The process environment block (PEB) is one of the most critical data structures used by Windows to track processes. The PEB is the user mode portion of MS Windows process control structures.
Note: For a kernel dump PEB wont be available this is because PEB is in NTDLL and we need a full dump to view it.
Note: For a kernel dump PEB wont be available this is because PEB is in NTDLL and we need a full dump to view it.
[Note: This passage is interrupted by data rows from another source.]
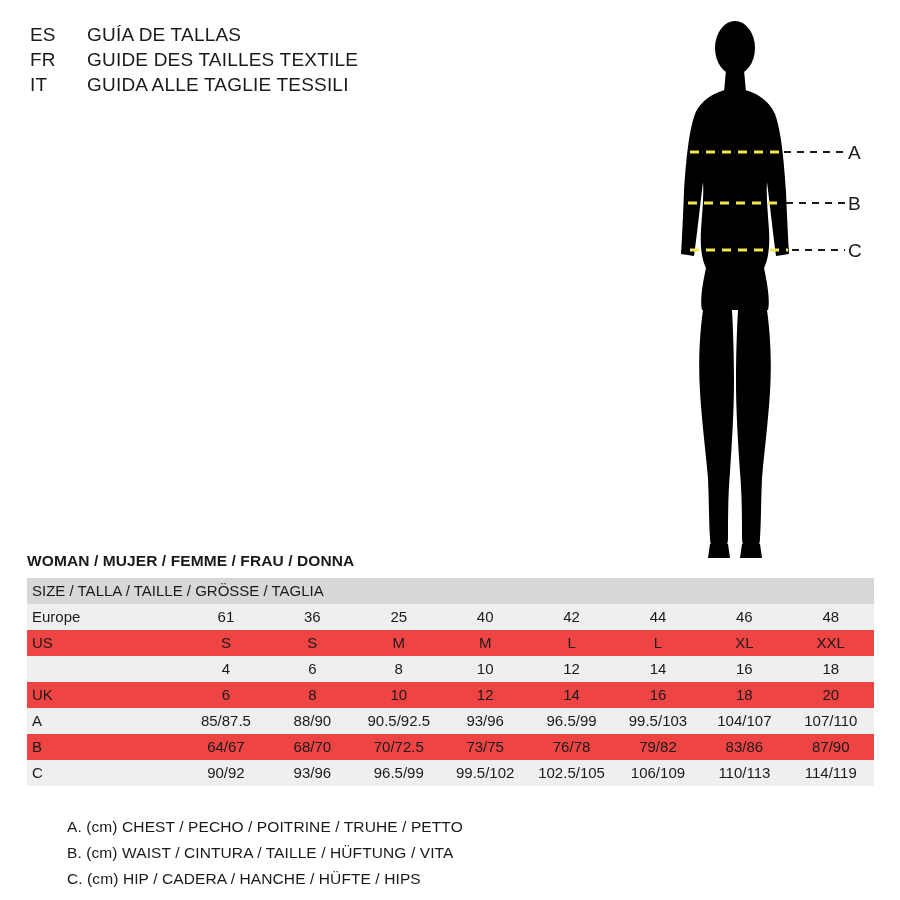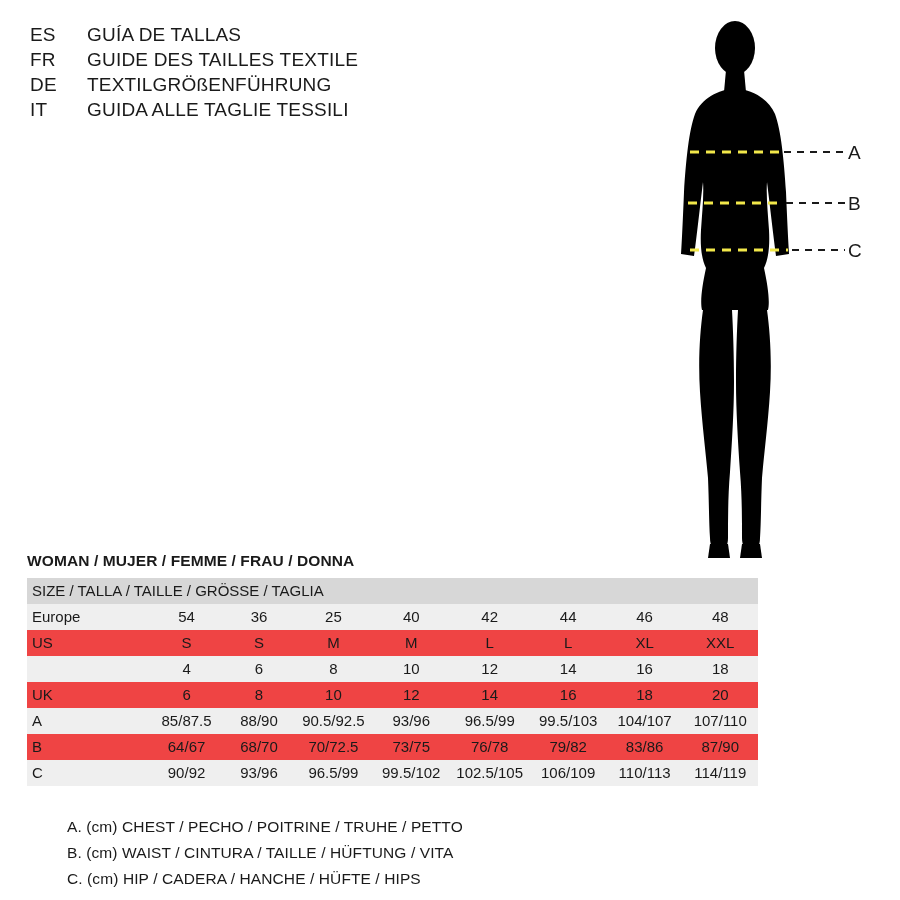"DE" div.title-row { html: <div> <div>DE</div> <div>TEXTILGRÖßENFÜHRUNG</div> </div> -> none }
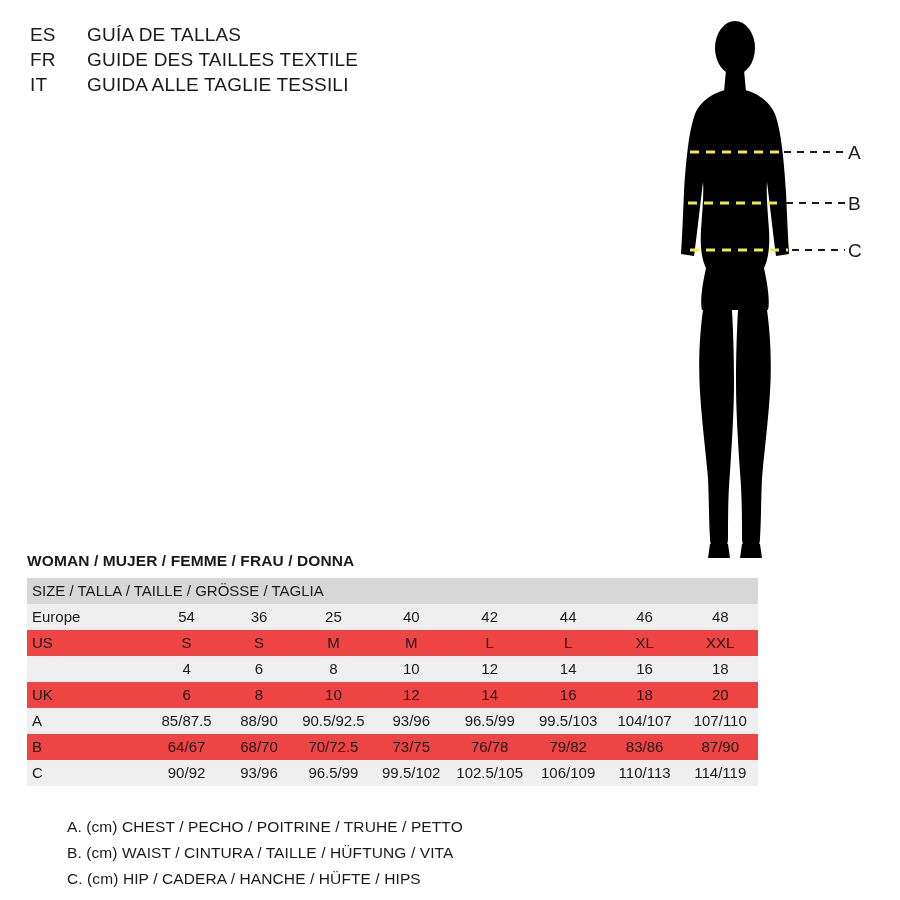"SIZE / TALLA / TAILLE" table.size-table { width: 731px -> 847px }
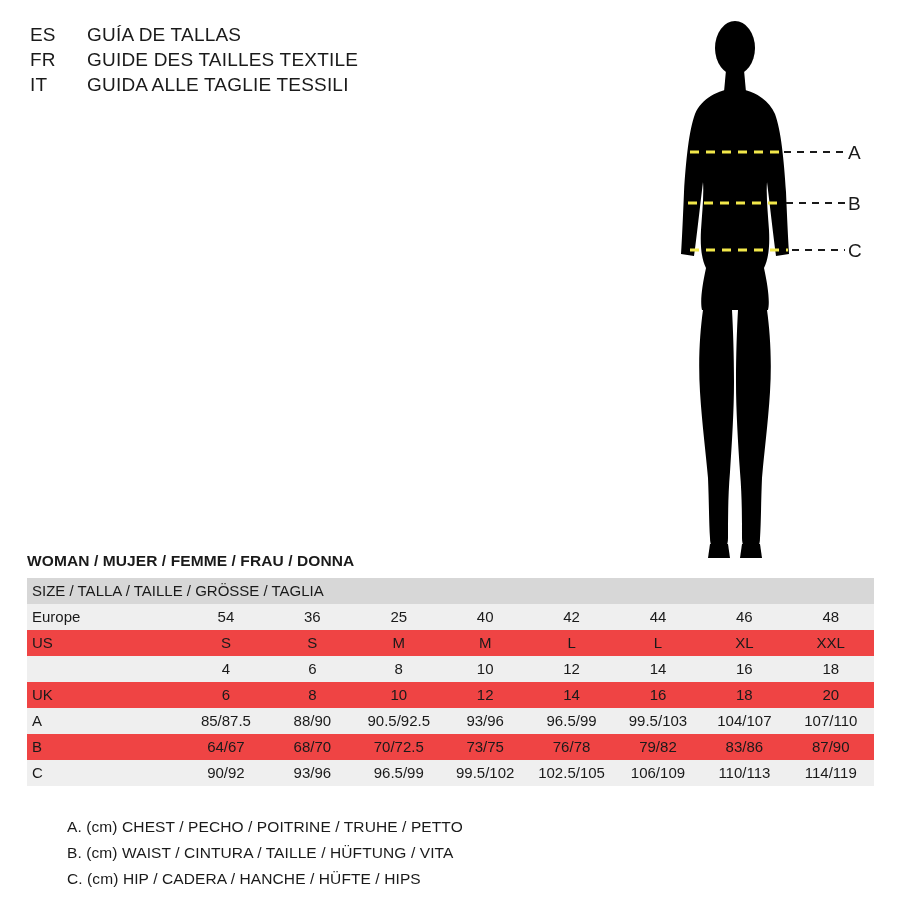"54" td.cell-val { text: 54 -> 61 }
Since PEB is a user mode context, using this command while debugging user mode processes by attaching through them would mean that PEB would point to the current process. However in kernel mode PEB would be pointing to the current execution context. Kernel mode threads do not always run in the context of any process, in such cases the !peb command would error out. We would then need to explicitly set the PEB to the right context by supplying the command with the address of the PEB.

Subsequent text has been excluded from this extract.